-- Task description --
Your answer should be the exact lines of the data below from the one containing "(741, 742) none" through the one containing "[521,118,550,130] sudo -> (66, 866) none"; please include nothing else.

---+---

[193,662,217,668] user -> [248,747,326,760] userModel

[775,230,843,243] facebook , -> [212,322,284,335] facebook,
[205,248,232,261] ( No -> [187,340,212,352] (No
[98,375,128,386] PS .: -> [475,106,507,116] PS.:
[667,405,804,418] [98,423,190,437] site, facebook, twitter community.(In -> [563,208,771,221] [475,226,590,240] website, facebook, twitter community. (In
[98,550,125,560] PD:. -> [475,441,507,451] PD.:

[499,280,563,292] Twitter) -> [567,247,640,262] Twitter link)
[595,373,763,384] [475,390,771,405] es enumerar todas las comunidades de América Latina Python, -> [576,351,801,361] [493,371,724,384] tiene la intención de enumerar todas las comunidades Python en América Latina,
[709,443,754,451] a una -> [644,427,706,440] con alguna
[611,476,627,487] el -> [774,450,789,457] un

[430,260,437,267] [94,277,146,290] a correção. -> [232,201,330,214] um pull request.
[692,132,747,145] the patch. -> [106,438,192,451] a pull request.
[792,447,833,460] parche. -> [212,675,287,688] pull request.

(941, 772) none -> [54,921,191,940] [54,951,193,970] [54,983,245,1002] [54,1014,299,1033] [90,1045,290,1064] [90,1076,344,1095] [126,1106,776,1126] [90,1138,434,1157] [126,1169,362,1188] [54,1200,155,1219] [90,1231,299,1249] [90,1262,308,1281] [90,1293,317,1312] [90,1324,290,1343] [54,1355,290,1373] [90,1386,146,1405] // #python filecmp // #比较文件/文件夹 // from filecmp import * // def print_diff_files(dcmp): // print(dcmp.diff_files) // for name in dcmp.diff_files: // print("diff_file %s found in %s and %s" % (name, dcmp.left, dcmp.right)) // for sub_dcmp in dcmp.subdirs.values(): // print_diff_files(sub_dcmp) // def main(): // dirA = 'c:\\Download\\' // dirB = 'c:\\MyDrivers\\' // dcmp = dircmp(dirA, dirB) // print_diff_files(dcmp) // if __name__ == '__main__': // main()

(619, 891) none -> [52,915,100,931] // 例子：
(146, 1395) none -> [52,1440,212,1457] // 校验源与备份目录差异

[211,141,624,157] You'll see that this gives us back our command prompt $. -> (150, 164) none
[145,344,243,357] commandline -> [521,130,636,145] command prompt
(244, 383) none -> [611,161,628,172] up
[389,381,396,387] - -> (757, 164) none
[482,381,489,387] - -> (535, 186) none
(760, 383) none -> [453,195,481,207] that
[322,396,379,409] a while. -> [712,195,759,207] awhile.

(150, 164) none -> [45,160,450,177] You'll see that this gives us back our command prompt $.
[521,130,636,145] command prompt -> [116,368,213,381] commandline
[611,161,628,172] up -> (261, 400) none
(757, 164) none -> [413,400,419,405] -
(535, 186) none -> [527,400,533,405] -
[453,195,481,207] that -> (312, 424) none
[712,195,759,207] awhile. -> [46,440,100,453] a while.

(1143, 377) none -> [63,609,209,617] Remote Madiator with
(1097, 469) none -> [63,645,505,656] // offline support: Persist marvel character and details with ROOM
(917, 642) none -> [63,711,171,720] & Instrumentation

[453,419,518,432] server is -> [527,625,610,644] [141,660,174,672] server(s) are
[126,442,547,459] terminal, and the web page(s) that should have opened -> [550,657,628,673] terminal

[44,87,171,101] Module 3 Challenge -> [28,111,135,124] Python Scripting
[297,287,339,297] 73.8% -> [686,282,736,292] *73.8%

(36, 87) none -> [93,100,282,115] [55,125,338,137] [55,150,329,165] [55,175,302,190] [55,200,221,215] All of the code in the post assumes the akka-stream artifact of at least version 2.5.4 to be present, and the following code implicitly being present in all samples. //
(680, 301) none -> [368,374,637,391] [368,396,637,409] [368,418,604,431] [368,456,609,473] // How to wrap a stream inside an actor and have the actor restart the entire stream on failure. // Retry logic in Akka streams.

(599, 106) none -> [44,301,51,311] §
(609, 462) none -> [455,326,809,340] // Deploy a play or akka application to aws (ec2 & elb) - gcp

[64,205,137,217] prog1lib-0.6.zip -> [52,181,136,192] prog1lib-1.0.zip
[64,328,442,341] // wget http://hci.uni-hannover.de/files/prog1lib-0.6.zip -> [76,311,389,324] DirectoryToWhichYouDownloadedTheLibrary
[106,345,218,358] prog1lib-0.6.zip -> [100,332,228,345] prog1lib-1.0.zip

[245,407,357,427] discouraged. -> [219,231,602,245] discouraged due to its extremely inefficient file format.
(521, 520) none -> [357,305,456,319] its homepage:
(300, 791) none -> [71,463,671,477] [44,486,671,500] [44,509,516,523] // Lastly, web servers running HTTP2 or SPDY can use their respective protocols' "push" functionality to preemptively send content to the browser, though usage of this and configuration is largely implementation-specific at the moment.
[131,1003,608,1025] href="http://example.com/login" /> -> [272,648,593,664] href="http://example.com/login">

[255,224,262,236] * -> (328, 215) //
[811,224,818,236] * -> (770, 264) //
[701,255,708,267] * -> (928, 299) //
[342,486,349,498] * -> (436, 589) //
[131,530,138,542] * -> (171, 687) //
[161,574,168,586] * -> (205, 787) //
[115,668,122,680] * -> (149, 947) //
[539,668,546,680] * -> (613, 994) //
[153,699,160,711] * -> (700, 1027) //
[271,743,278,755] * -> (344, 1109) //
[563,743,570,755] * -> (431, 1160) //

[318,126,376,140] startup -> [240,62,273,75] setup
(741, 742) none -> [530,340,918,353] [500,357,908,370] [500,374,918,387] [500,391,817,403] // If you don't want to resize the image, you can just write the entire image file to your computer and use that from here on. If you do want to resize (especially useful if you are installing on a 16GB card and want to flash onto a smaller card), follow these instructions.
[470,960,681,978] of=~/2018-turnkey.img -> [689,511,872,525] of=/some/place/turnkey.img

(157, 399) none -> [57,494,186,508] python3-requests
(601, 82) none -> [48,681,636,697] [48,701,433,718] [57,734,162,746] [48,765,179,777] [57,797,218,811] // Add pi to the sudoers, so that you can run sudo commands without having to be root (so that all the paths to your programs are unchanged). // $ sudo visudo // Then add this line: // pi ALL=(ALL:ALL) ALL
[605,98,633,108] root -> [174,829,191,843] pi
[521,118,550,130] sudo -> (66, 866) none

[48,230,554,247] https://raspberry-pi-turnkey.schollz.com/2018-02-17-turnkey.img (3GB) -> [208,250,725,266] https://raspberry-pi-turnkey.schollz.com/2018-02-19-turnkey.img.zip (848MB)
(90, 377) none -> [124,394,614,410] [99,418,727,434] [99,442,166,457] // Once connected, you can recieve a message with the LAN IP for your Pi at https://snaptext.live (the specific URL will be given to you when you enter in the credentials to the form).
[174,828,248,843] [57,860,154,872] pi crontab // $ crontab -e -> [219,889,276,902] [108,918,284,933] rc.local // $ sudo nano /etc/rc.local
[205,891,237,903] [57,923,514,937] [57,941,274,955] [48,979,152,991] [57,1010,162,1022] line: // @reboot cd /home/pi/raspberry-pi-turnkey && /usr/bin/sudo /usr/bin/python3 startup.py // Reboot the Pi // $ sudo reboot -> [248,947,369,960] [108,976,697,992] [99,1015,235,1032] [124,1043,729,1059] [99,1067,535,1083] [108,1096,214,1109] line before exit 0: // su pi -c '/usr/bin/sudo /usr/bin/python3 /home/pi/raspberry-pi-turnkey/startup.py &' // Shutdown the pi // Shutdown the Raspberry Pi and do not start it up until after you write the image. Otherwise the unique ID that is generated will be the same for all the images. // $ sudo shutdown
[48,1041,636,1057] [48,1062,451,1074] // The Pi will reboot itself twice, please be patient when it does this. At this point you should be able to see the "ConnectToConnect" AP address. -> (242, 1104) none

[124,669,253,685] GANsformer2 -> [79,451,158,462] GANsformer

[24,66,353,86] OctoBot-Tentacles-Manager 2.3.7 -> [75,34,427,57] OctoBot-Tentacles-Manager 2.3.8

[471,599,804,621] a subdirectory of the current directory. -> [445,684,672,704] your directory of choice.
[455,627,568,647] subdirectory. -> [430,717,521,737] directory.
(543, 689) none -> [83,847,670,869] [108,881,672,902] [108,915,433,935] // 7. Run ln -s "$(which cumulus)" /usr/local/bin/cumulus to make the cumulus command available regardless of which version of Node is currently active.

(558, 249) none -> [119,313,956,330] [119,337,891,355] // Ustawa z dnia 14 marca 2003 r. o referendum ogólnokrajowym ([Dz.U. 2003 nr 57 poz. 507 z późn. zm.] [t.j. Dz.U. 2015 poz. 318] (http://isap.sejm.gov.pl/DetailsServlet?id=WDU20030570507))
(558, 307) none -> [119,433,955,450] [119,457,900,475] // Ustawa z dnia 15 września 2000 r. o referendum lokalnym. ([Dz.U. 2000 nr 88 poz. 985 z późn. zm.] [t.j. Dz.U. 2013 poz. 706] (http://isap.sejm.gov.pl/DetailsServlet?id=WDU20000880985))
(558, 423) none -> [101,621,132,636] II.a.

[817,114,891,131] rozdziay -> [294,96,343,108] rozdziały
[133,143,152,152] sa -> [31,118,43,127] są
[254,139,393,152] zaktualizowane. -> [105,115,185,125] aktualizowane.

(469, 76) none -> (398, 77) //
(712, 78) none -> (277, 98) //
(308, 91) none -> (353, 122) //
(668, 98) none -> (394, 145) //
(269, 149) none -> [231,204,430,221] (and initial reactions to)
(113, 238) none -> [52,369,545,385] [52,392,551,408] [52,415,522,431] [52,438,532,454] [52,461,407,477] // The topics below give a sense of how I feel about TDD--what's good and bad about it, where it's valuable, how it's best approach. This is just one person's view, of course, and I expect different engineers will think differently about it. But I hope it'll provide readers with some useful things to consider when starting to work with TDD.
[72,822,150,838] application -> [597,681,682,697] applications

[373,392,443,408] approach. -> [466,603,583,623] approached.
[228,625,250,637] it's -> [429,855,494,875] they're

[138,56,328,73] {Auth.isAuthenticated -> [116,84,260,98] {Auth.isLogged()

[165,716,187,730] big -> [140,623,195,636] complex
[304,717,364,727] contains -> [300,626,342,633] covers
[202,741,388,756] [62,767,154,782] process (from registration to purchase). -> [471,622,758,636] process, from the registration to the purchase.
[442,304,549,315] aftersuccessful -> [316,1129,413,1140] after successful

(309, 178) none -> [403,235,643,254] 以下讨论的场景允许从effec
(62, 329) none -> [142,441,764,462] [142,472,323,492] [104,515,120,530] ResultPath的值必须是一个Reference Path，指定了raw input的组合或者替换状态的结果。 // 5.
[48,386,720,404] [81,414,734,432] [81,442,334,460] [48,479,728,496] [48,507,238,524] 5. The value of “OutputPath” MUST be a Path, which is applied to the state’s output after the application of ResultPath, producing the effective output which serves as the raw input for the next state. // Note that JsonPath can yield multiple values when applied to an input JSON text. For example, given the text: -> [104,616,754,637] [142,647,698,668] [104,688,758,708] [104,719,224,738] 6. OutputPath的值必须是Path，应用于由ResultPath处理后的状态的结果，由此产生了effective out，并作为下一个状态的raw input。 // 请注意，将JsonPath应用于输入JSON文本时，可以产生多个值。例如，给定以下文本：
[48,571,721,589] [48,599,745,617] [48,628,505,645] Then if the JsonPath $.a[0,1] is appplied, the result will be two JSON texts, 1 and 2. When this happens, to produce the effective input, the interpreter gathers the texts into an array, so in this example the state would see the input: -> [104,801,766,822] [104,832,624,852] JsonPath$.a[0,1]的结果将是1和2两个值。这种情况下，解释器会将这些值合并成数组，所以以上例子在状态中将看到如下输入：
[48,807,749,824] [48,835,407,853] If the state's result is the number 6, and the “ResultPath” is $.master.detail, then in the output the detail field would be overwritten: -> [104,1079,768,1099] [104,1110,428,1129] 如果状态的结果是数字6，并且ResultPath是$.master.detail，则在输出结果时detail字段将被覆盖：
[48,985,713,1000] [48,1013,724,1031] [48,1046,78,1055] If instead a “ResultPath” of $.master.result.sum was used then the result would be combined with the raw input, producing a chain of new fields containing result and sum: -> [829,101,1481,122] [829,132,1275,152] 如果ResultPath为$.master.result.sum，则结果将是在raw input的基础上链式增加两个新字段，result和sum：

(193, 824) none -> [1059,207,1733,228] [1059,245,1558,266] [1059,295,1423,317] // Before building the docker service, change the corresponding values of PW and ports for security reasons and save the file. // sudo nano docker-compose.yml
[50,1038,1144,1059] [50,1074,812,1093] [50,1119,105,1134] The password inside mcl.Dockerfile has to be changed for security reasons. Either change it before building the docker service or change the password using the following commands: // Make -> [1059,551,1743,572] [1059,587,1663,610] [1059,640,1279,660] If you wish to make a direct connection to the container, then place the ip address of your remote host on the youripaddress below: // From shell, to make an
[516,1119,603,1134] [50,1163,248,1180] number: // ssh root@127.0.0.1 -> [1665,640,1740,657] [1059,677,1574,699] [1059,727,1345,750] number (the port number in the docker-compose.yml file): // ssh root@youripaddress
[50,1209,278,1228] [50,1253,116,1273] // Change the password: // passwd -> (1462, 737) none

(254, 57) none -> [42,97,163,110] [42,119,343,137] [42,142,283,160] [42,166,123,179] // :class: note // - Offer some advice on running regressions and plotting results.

---+---

-- Answer space --
(741, 742) none -> [530,340,918,353] [500,357,908,370] [500,374,918,387] [500,391,817,403] // If you don't want to resize the image, you can just write the entire image file to your computer and use that from here on. If you do want to resize (especially useful if you are installing on a 16GB card and want to flash onto a smaller card), follow these instructions.
[470,960,681,978] of=~/2018-turnkey.img -> [689,511,872,525] of=/some/place/turnkey.img

(157, 399) none -> [57,494,186,508] python3-requests
(601, 82) none -> [48,681,636,697] [48,701,433,718] [57,734,162,746] [48,765,179,777] [57,797,218,811] // Add pi to the sudoers, so that you can run sudo commands without having to be root (so that all the paths to your programs are unchanged). // $ sudo visudo // Then add this line: // pi ALL=(ALL:ALL) ALL
[605,98,633,108] root -> [174,829,191,843] pi
[521,118,550,130] sudo -> (66, 866) none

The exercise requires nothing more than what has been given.